[Data excerpts — start]

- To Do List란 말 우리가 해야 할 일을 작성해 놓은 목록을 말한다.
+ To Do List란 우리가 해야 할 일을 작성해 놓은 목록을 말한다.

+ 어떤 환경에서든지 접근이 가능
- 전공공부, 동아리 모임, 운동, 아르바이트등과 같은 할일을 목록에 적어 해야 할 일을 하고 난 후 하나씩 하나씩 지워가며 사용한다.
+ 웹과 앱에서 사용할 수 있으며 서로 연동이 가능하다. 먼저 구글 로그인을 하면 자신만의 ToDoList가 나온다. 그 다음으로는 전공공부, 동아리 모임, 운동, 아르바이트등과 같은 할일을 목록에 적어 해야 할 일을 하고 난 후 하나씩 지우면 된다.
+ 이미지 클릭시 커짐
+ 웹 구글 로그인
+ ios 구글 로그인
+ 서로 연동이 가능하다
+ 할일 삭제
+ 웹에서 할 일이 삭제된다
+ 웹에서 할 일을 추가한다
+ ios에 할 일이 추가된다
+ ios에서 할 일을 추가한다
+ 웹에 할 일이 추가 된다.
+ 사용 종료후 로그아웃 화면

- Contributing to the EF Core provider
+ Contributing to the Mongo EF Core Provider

[Data excerpts — finish]

* _What is required_: Read through the data above. Report each line that has the word "List란".

* _Expected output_:
- To Do List란 말 우리가 해야 할 일을 작성해 놓은 목록을 말한다.
+ To Do List란 우리가 해야 할 일을 작성해 놓은 목록을 말한다.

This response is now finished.